*Your task*: Line count for "Introduction": tally the lines of the records below that contain it, and give only that number.

*Dataset*:

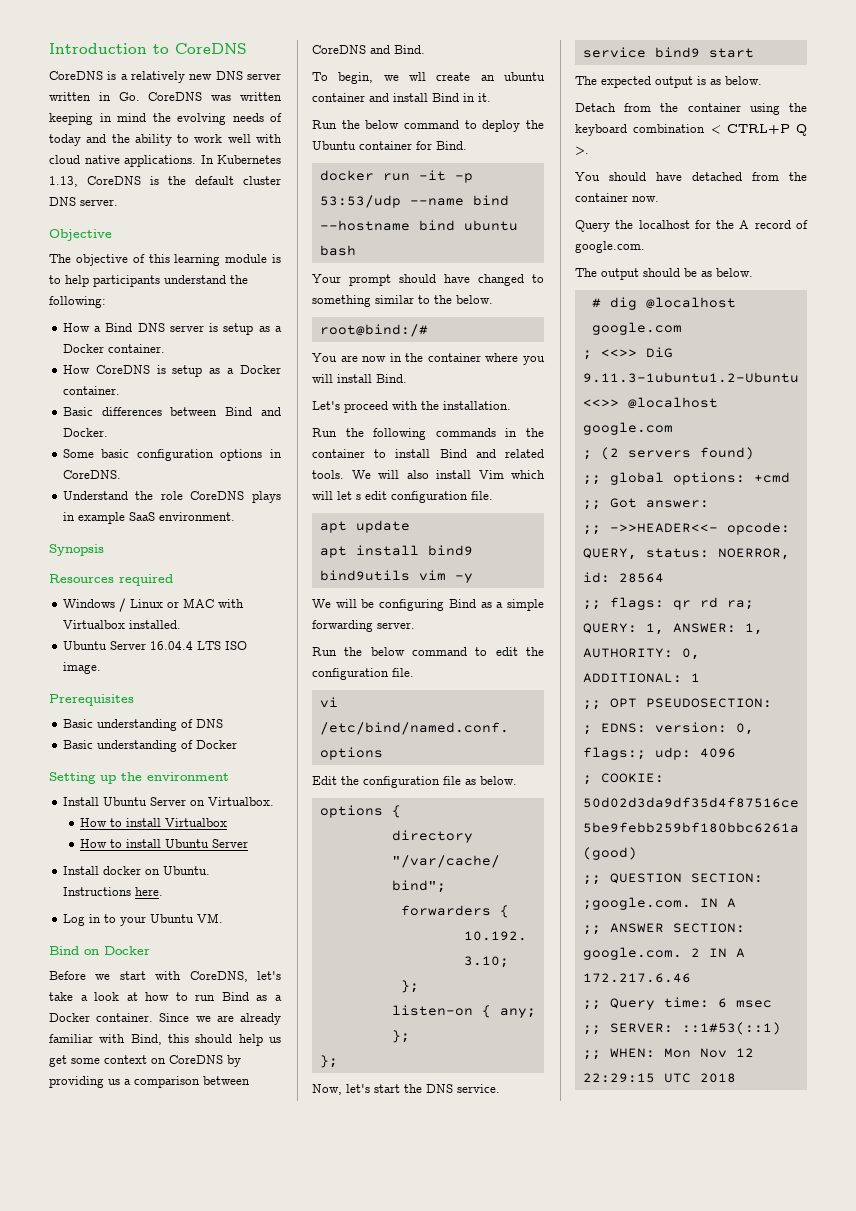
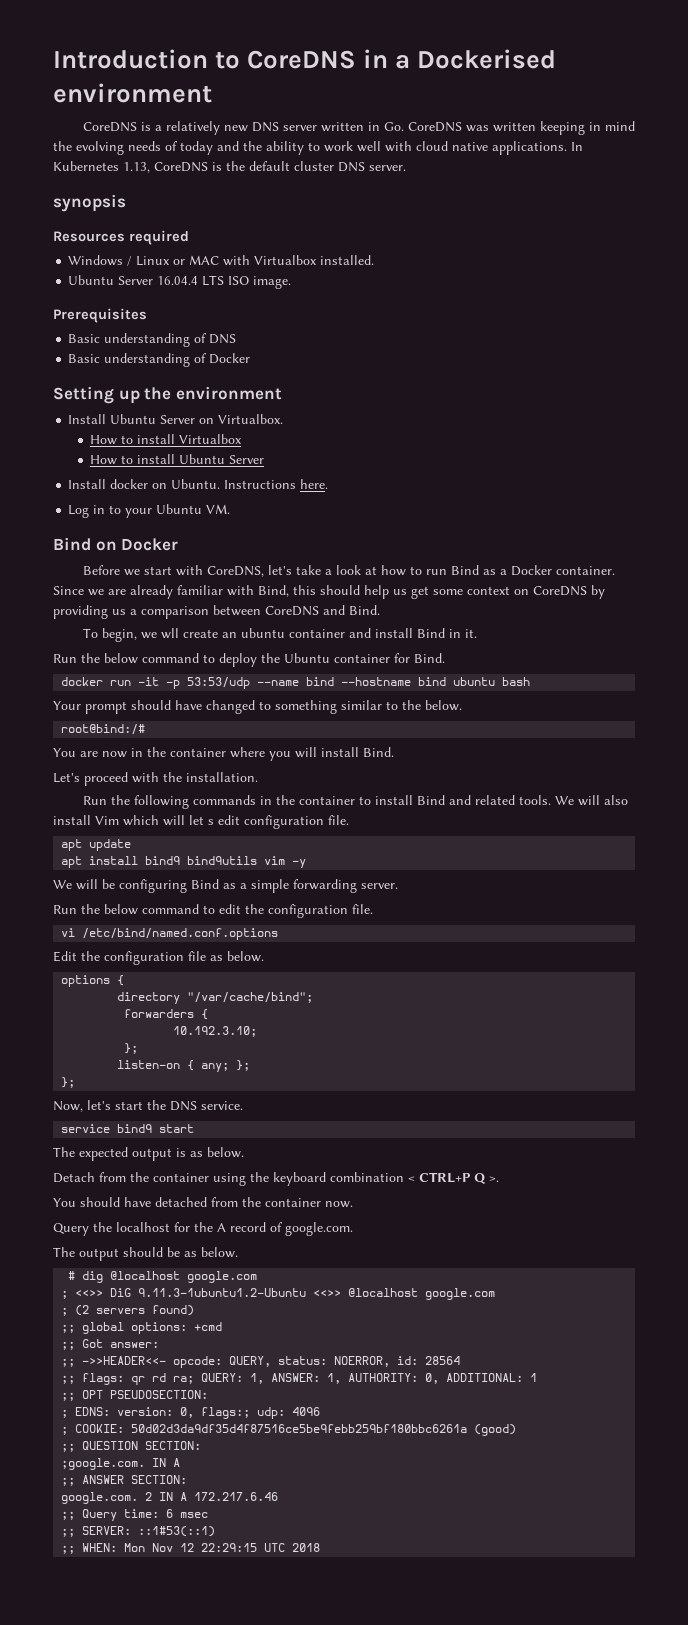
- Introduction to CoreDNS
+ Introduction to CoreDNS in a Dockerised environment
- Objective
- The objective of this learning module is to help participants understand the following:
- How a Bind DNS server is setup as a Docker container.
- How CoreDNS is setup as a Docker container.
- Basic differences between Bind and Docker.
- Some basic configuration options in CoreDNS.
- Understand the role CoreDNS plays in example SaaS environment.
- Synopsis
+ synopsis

*Response box*: 2